Crosschecking Cosmic Distances from DESI BAO and DES SNe Points to Systematics
Mauricio Lopez-Hernandez, Eoin Ó Colgáin, Saeed Pourojaghi, M. M. Sheikh-Jabbari
TL;DR
The paper investigates whether DESI DR2 BAO and DES SNe distances are consistent by binning SNe to the same effective redshifts z_eff as DESI BAO and reconstructing DM/r_d and DH/r_d under flat LCDM or wCDM with Planck rd. It then forms RD_M and RD_H ratios to test horizontality and the distance duality relation, assessing robustness to variations in r_d and late/early-Universe physics. The main finding is that RD_M is consistent with unity across models, confirming distance duality, while RD_H declines with z_eff at about 2.5σ, which cannot be explained by physics alone and points to observational systematics in either DESI BAO or DES SNe. Even with relaxed r_d and exotic pre-recombination physics, the trend persists at ~2.3σ, underscoring the need for more data and careful crosschecks before claiming new physics from combined datasets.
Abstract
We perform a consistency check of DESI DR2 BAO constraints ($D_M/r_d, D_H/r_d)$ by reconstructing the same quantities from DES supernovae (SNe) in bins with the same effective redshift $z_{\textrm{eff}}$. We find that the ratio of $D_M/r_d$ values are consistent with a horizontal, thus confirming that the distance duality relation holds up to calibration. However, the $D_H/r_d$ ratio shows a decreasing trend with $z_{\textrm{eff}}$ at $2.3 σ$ to $2.5 σ$ that cannot be explained by physics.
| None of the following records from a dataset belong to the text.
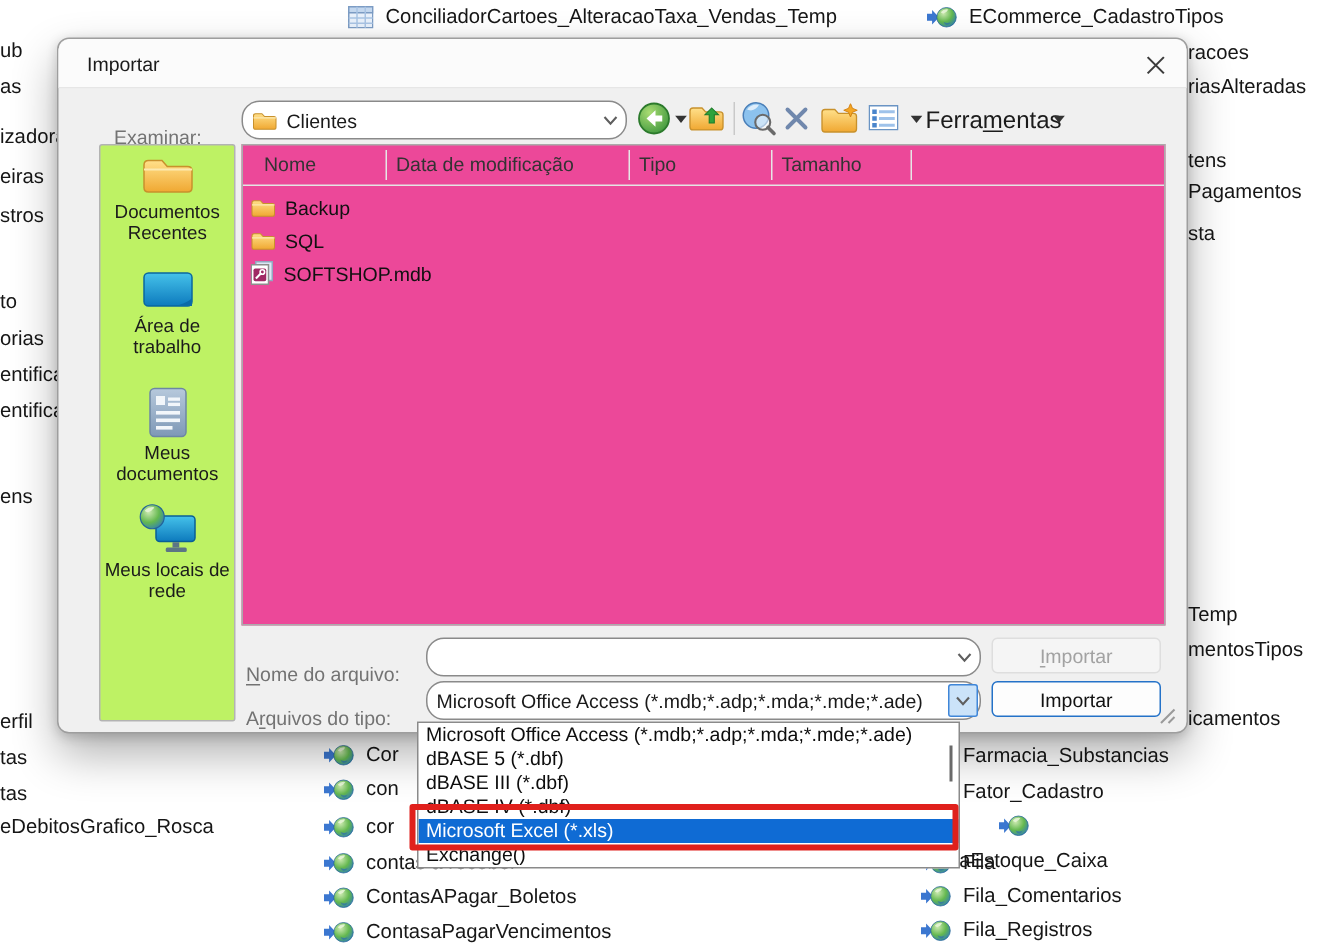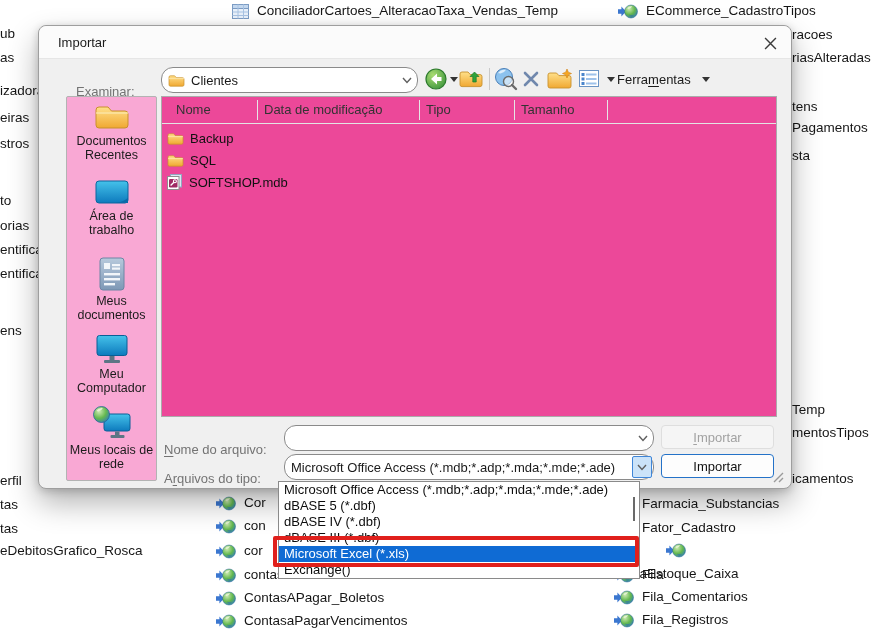--- a/index.html
+++ b/index.html
@@ -42,7 +42,7 @@
   
   .tb-ic{position:absolute;display:flex;align-items:center;justify-content:center;}
   .tb-sep{position:absolute;width:1px;height:22px;background:#c9c9c9;}
-  .tb-text{position:absolute;font-size:13px;color:#1b1b1b;white-space:nowrap;}
+  .tb-text{position:absolute;font-size:16px;color:#1b1b1b;white-space:nowrap;}
   
   .sidebar{
     position:absolute;left:27px;top:70px;width:91px;height:385px;

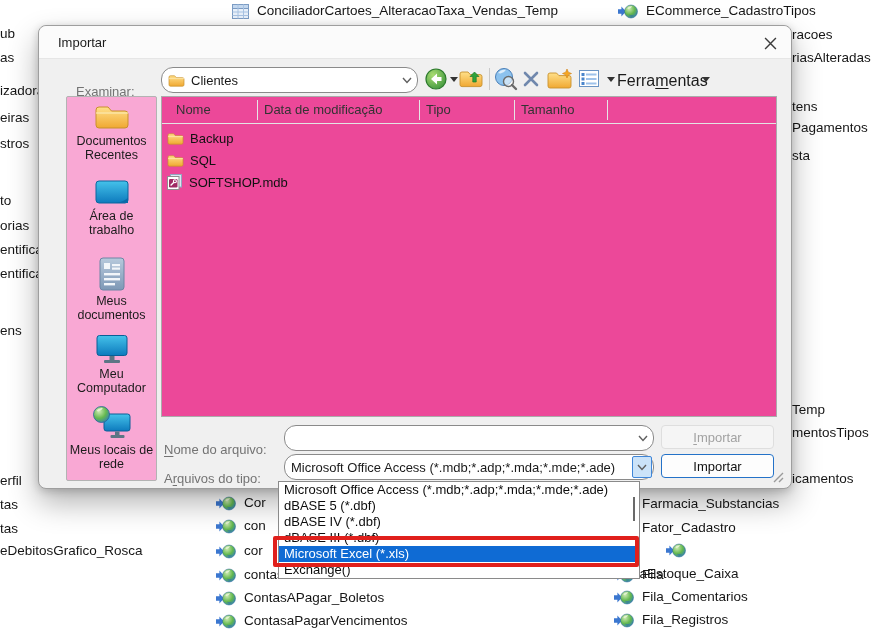--- a/index.html
+++ b/index.html
@@ -46,7 +46,7 @@
   
   .sidebar{
     position:absolute;left:27px;top:70px;width:91px;height:385px;
-    border:1px solid #b3b3b3;border-radius:2px;background:#f9a8d4;
+    border:1px solid #b3b3b3;border-radius:2px;background:#bef264;
     display:flex;flex-direction:column;align-items:center;padding-top:6px;box-sizing:border-box;
   }
   .side-item{width:100%;display:flex;flex-direction:column;align-items:center;}

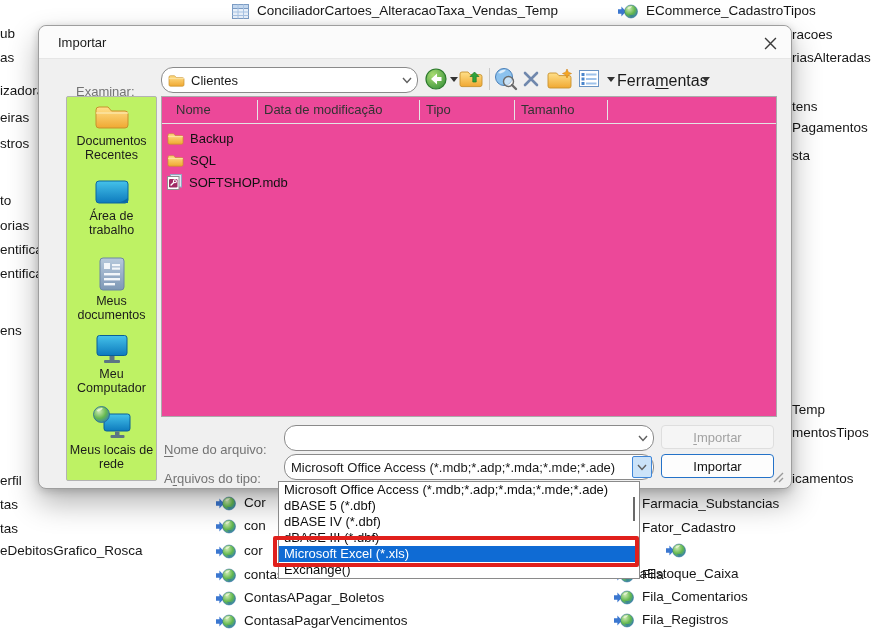--- a/index.html
+++ b/index.html
@@ -482,12 +482,6 @@
         </svg>
       <div class="s-lbl">Meus documentos</div>
     </div>
-    <div class="side-item si-4">
-      <svg width="34" height="30">
-          <use href="#ic-computer"></use>
-        </svg>
-      <div class="s-lbl">Meu Computador</div>
-    </div>
     <div class="side-item si-5">
       <svg width="40" height="34">
           <use href="#ic-network"></use>

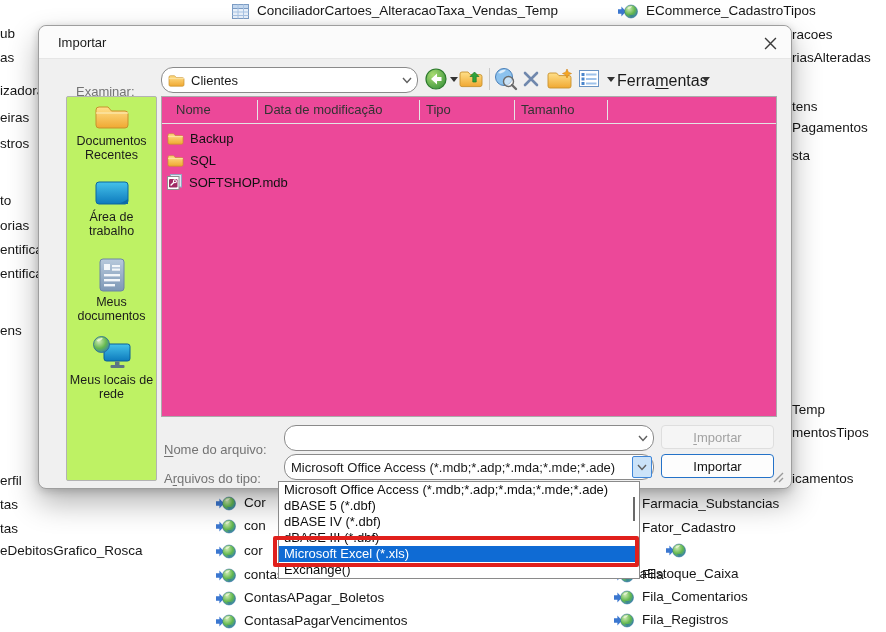--- a/index.html
+++ b/index.html
@@ -563,8 +563,8 @@
 <div class="type-dropdown">
   <div class="dd-opt">Microsoft Office Access (*.mdb;*.adp;*.mda;*.mde;*.ade)</div>
   <div class="dd-opt">dBASE 5 (*.dbf)</div>
+  <div class="dd-opt">dBASE III (*.dbf)</div>
   <div class="dd-opt">dBASE IV (*.dbf)</div>
-  <div class="dd-opt">dBASE III (*.dbf)</div>
   <div class="dd-opt selected">Microsoft Excel (*.xls)</div>
   <div class="dd-opt">Exchange()</div>
   <div class="dd-thumb"></div>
We demonstrate that the result does not depend on the choice of cosmological model, but the radius of the sound horizon $r_d$ has a much greater influence. Studying ratios of $D_H/r_d$ is a stronger test than the distance duality relation, and the rejection of a horizontal confirms systematics in either DESI BAO or DES SNe. Claims of new physics based on combined data still have rudimentary hurdles to clear.